# Dual source Freeview & Sky+ question



## itm (Aug 12, 2001)

I'm thinking of abandoning my analogue Tivo tuner and going for a freeview box to accompany Sky+ as a Tivo source. I understand that I'll need an rf-modulated STB, but I was wondering how to setup the IR remote, as I currently use an RF2Remote (rather than the wands) to control Sky+.

I seem to remember seeing an adapter on this forum which split the IR cable from the Tivo, so that I can use the RF2Remote as well as the wands, but can't find it. Could anyone provide a pointer, or an alternative solution?


----------



## Fred Smith (Oct 5, 2002)

Get a 3.5mm mono headphone splitter i.e.:

http://www.maplin.co.uk/Module.aspx?ModuleNo=1169&criteria=3.5mm headphone splitter&doy=19m1

This is an example only as the price is very high.


----------



## mikerr (Jun 2, 2005)

Can someone point me at the idiots guide to dual-source?

Can you set tivo to control two setup boxes? cable and freeview ?!


----------



## Pete77 (Aug 1, 2006)

mikerr said:


> Can someone point me at the idiots guide to dual-source?
> 
> Can you set tivo to control two setup boxes? tivo and freeview ?!


You just re-run Guided Setup and pick the appropriate Sky Digibox and Freeview box and use one IR lead wand to control the Sky Digibox and one on the Tivo box or use a headphone splitter to control the Sky box by RF2 direct input as discussed while using the wands for the Freeview box. Also the Freeview box signal has to be input through the aerial socket as RF so you need a Freeview box with an RF modulator rather than only Scart. The Sky box is input by Scart as normal.

The only channels free on Freeview that are not free on Sky Digital are UK History, E4, More4, FTN, UK Bright Ideas, The Hits and TMF. Everything else is free on Sky Freesat plus loads of free Sky channels that aren't on Freeview like CNN, Euronews, Zone Reality, Zone Horror, Zone Thriller True Movies 1 & 2, Movies4Men 1 & 2, Russia Today, France Today, Golf Channel, Wine Channel, Overseas Property Channel etc.

See P.2 of www.tivo.co.uk/Chapter4-255SSUG.pdf for the guide on a dual Freeview and Sky setup.


----------



## TCM2007 (Dec 25, 2006)

Pete77 said:


> The only channels free on Freeview that are not free on Sky Digital are UK History, E4, More4, FTN, UK Bright Ideas, The Hits and TMF. Everything else is free on Sky Freesat plus loads of free Sky channels that aren't on Freeview like CNN, Euronews, Zone Reality, Zone Horror, Zone Thriller True Movies 1 & 2, Movies4Men 1 & 2, Russia Today, France Today, Golf Channel, Wine Channel, Overseas Property Channel etc.


UK History or Russia Today, More4 or Zone Reality, E4 of Movies4Men.
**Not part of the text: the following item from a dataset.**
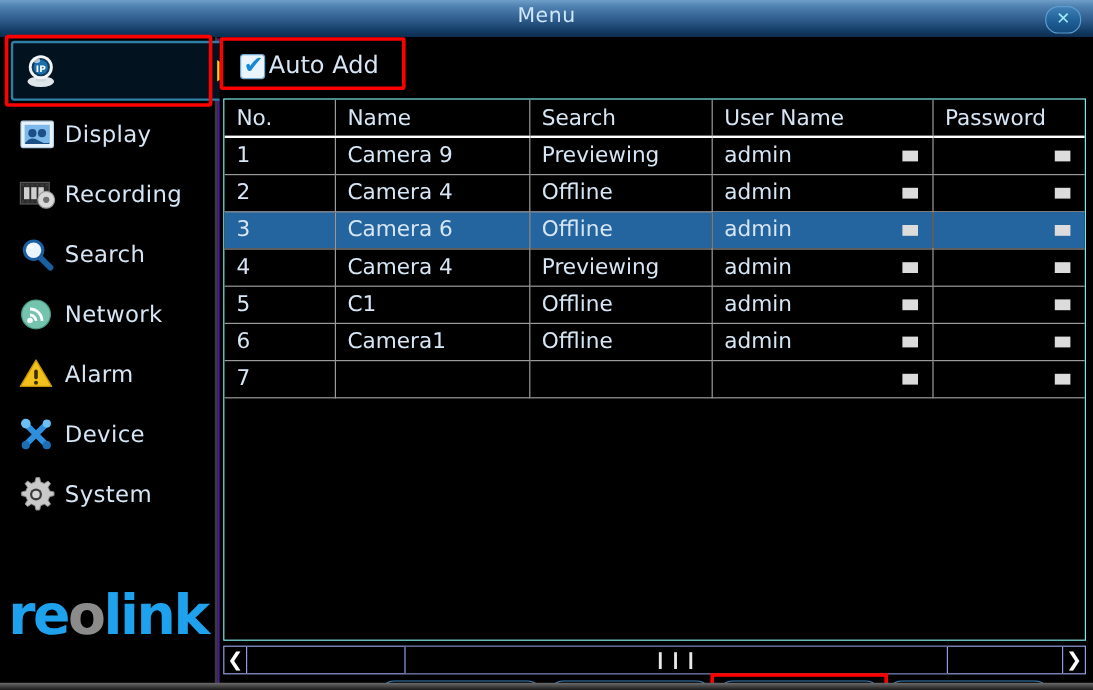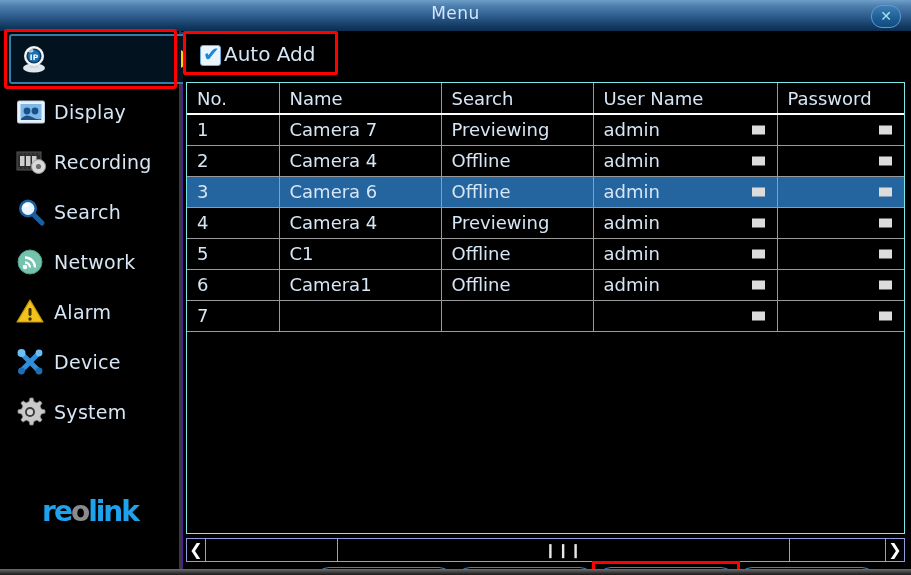"Camera 7" td { text: 7 -> 9 }
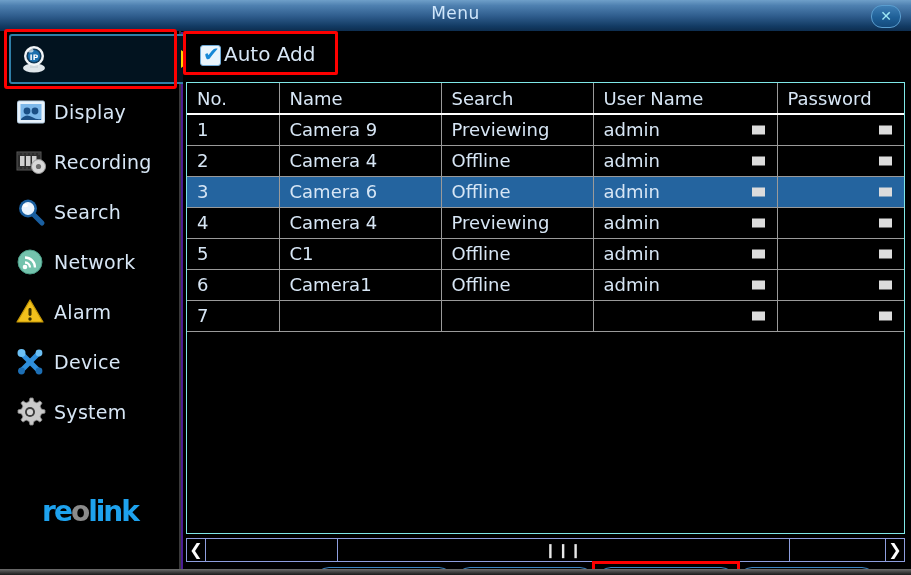"re" #logo .logotxt { font-size: 28px -> 46px }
Tough call.


----------



## itm (Aug 12, 2001)

I just had a thought...if I repeat guided setup to add the freeview 2nd source, will I lose my season passes & wishlists (and recordings)?


----------



## TCM2007 (Dec 25, 2006)

No.


----------



## Pete77 (Aug 1, 2006)

itm said:


> I just had a thought...if I repeat guided setup to add the freeview 2nd source, will I lose my season passes & wishlists (and recordings)?
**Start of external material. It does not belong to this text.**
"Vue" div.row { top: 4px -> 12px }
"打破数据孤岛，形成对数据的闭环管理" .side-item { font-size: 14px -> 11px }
No SPs and Wishlists are all preserved and even if you change single platform from say Sky Digital to Freeview they are carried over so long as the same actual channel is on the other platform.

Channel numbers are irrelevant to Tivo as it identifies BBC1 London by some other hidden channel id in its database so it considers 101 BBC1 London on Sky to be the same as 1 on Freeview.

It does get complicated if you move from Freeview in London to using say Sky Digital in Glasgow and then your Ch 1 BBC1 London Freeview Channel becomes 971 or something on Sky Digital as that is the number for getting BBC1 London out of region in Scotland.

But basically if the same channel both name and content wise exists on the other platform SPs and Wislists are carried over. On dual source setups Tivo tries to use Sky Digital then NTL Digital then Freeview then Analogue Cable and finally aerial as its preferred program source if the same channel appears on the two different platforms as used in Channels I Receive.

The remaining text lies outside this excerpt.